Thank you a lot Mike D,

It's exactly what i was looking for. i tried a lot of tests without any success and now i understand that the important function i have forgotten is the EARLIER function.
I wasn't able to make a test with every value of every row of a specific column. The EARLIER function does that job.

Just another question in the case i have to do a more complicated calculation using more than one filter. In that case, i think i should use the CALCULATETABLE as an input for the SUM function. Or maybe i could use another FILTER function as another CALCULATE filter parameter ? I'll did some test.

Mike D you gave me a very appreciable help, thank you a lot again.


----------



## MD610 (Apr 17, 2013)

Glad I could help!

I don't know that CALCULATETABLE() would work in the context you are specifying or perhaps I don't fully understand your question.  CALCULATETABLE() returns a table as a result and therefore it could not be used directly as an argument in SUM() becasue that only accepts a column.

You could however add additional filters in the second argument of the FILTER() if you needed them.  Just string them together with && (and) or || (or) as needed.

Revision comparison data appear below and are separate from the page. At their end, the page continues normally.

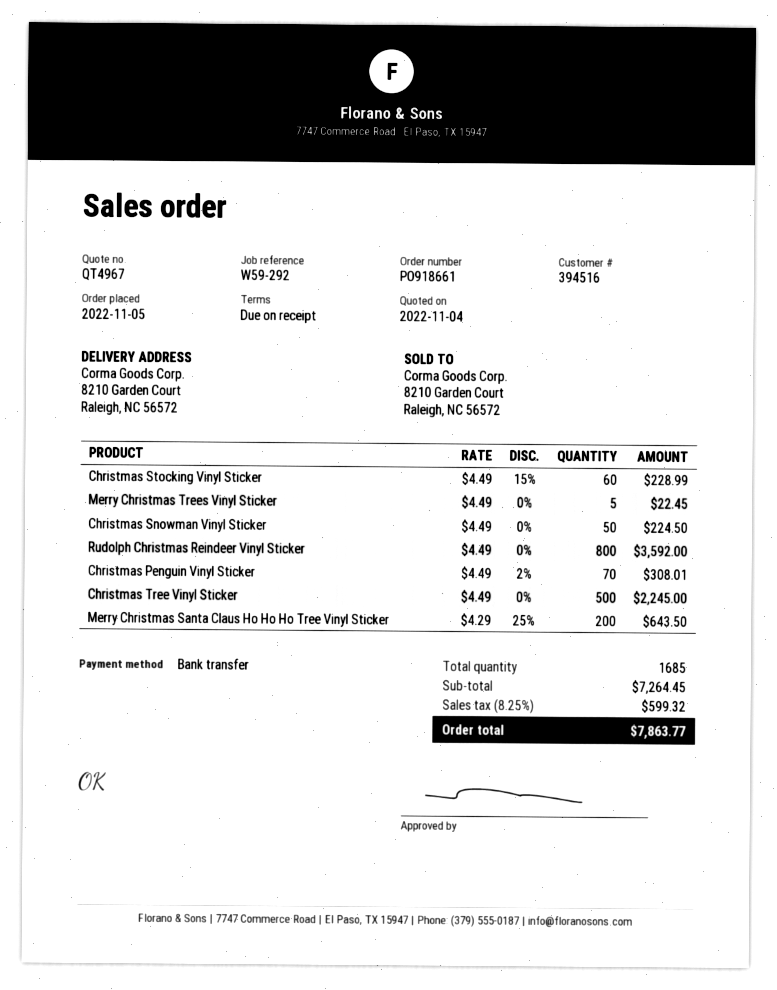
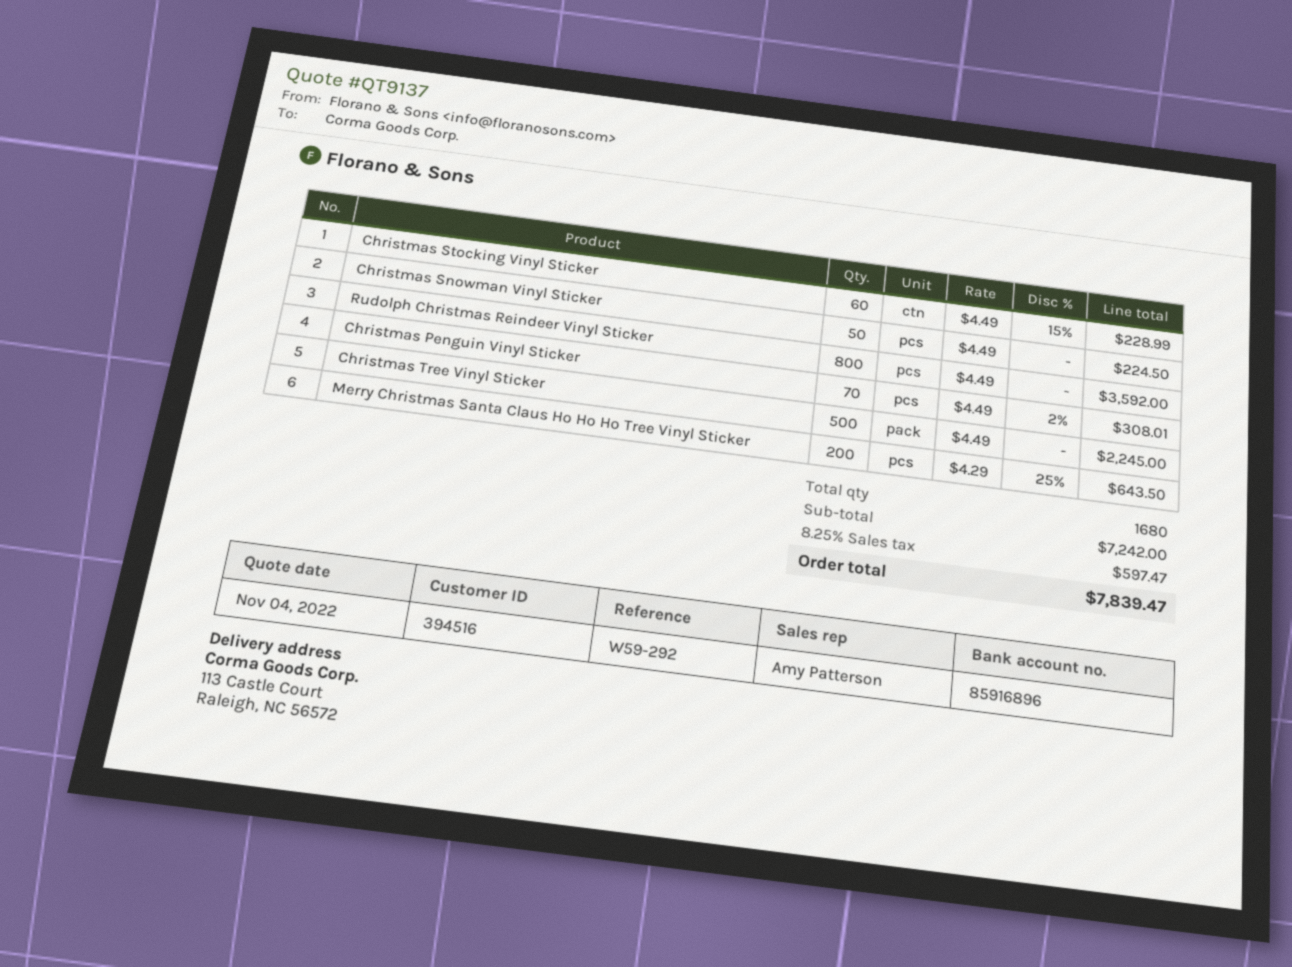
quote number: QT4967 -> QT9137
ship to: 8210 Garden Court, Raleigh, NC 56572 -> 113 Castle Court, Raleigh, NC 56572
Merry Christmas Trees Vinyl Sticker: 5 x 4.49 = 22.45 -> none
total quantity: 1685 -> 1680
subtotal: 7264.45 -> 7242.00
tax: 8.25% = 599.32 -> 8.25% = 597.47
total: 7863.77 -> 7839.47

The CALCULATE() function will also accept more than one filter criteria separated by commas.  Additional filter arguements in a CALCULATE() all get treated as ANDs.

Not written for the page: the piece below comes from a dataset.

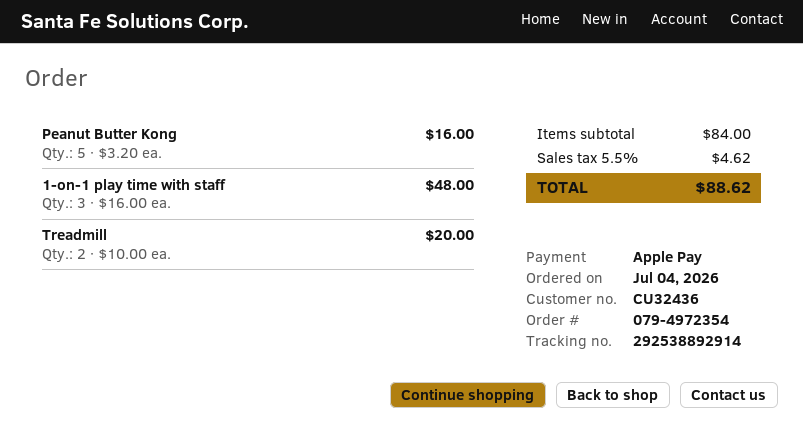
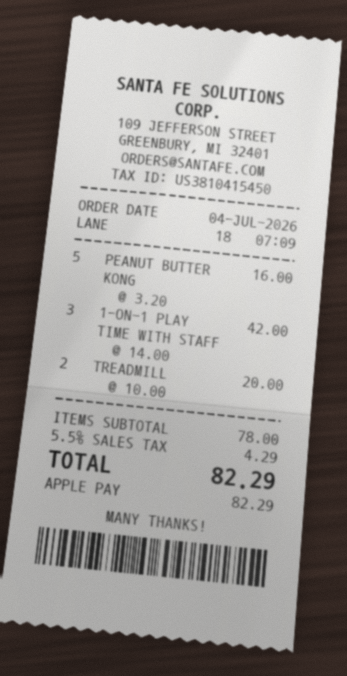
1-on-1 play time with staff: 3 x 16.00 = 48.00 -> 3 x 14.00 = 42.00
subtotal: 84.00 -> 78.00
tax: 5.5% = 4.62 -> 5.5% = 4.29
total: 88.62 -> 82.29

Good luck with your experimentation!


----------



## frederic (Apr 17, 2013)

Excuse me Mike, i wasn't clear enough. When i said "more than one filter" i was talking about filtering different columns, not different values for one column.
I think that it's possible to use CALCULATETABLE as an input for SUMX function and to specify different filters on different columns in CALCULATETABLE parameters.

Thank you again Mike


----------



## MD610 (Apr 17, 2013)

I see.  Just so you know, you can filter different columns when stringing together multiple parameters in a FILTER() using && and ||.  They don't all have to be values from the same column.


----------